It is known that MSCs, isolated from different sources, have distinct properties and differentiation potential. Our group and other authors showed that MSCs from dental pulp display neurogenic properties and could be used for the neuroprotection.
Numbers of MSC-based clinical trials are increasing over time. Unfortunately, frequently the healing effects of these cells are not so good as anticipated. One of the possible reason is poor survival of transplanted cells. Despite of that many studies demonstrated beneficial therapeutic effects of MSCs.
New findings demonstrate the importance of paracrine mechanisms in the therapeutic action of MSCs. Extracellular vesicles (EVs) attracted a great deal of interest in recent years. Exosomes represent a subset of EVs, they are 30-120 nm in diameter, originate from multi-vesicular bodies and can transfer proteins, RNA, microRNA, lipids and metabolites between cells. Several studies addressed therapeutic potential of exosomes. We and others have demonstrated, that exosomes derived from human MSCs display neuroprotective, anti-inflammatory and immunosuppressive properties. Importantly, the composition and therapeutic properties of exosomes depends on cell type and its physiological state. Therefore, we need new and reliable screening tests for therapeutic efficacy of different exosomal preparations.

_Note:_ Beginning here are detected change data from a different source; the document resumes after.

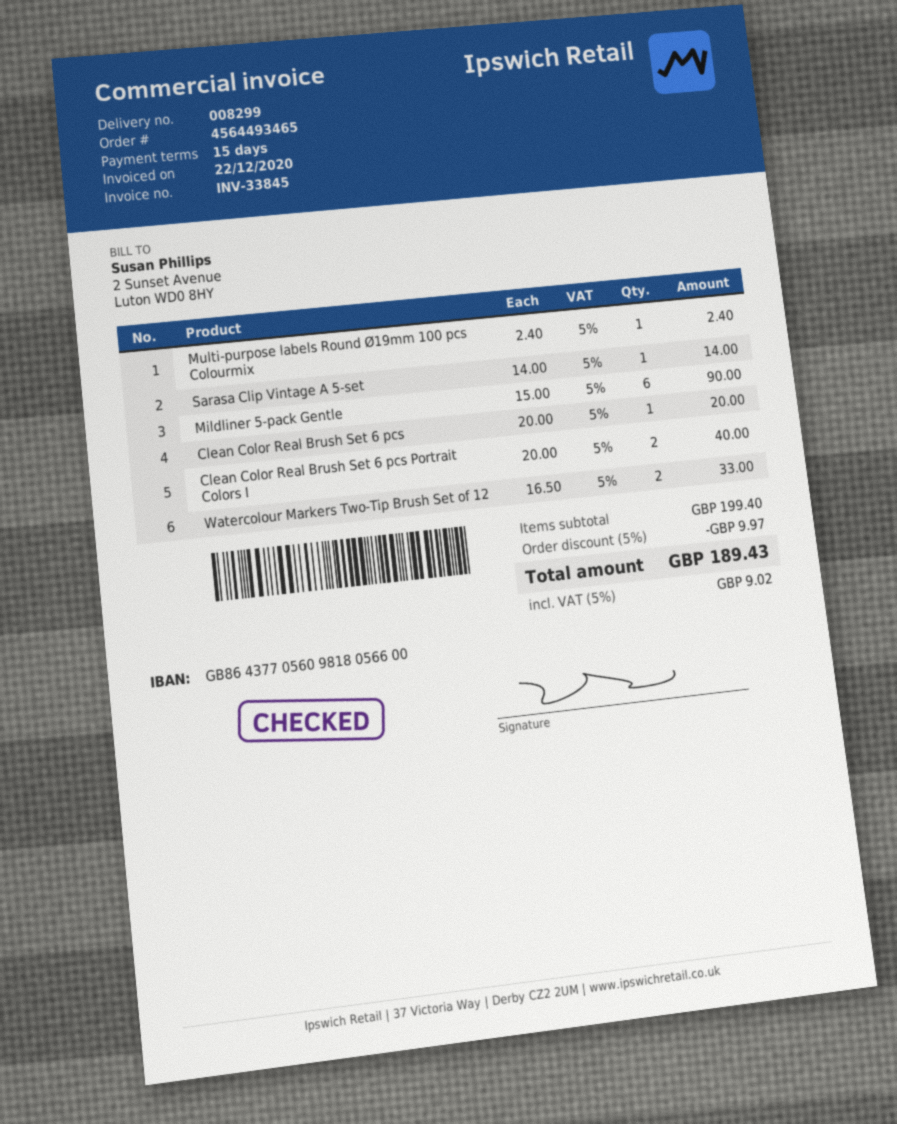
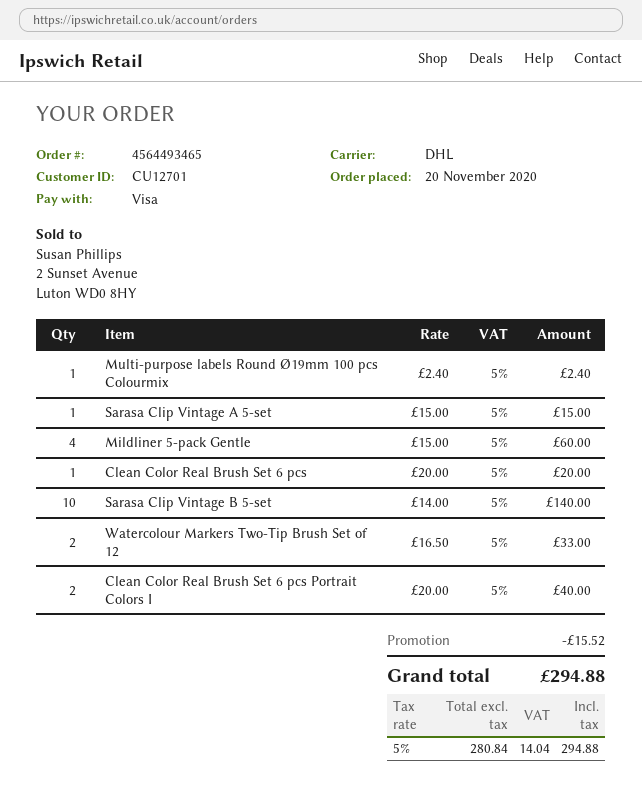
Sarasa Clip Vintage A 5-set: 1 x 14.00 = 14.00 -> 1 x 15.00 = 15.00
Mildliner 5-pack Gentle: 6 x 15.00 = 90.00 -> 4 x 15.00 = 60.00
Sarasa Clip Vintage B 5-set: none -> 10 x 14.00 = 140.00
discount: 9.97 -> 15.52
tax: 5% = 9.02 -> 5% = 14.04
total: 189.43 -> 294.88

Scientists from Department of Stem Cell Biology secured financing from EU structural funds (615053 Eur) for a new 4-year (2017-2021) project ,,Development of a new human pluripotent stem cell-based reporter assays for testing of anti-inflammatory and anti-oxidative properties of exosomes‘‘. Gene editing technologies will be used to generate human inducible pluripotent stem cells (iPSC) NFkB and NRF2/1 reporter cell lines to test anti-inflammatory and anti-oxidative properties of exosomes. These iPSC NFkB and NRF2/1 reporter lines can be used for preclinical screening of other relevant pharmacological tools. Several scientific publications will be prepared and submitted to the international journals with high impact factor. There will be application for international patent of newly created cell lines.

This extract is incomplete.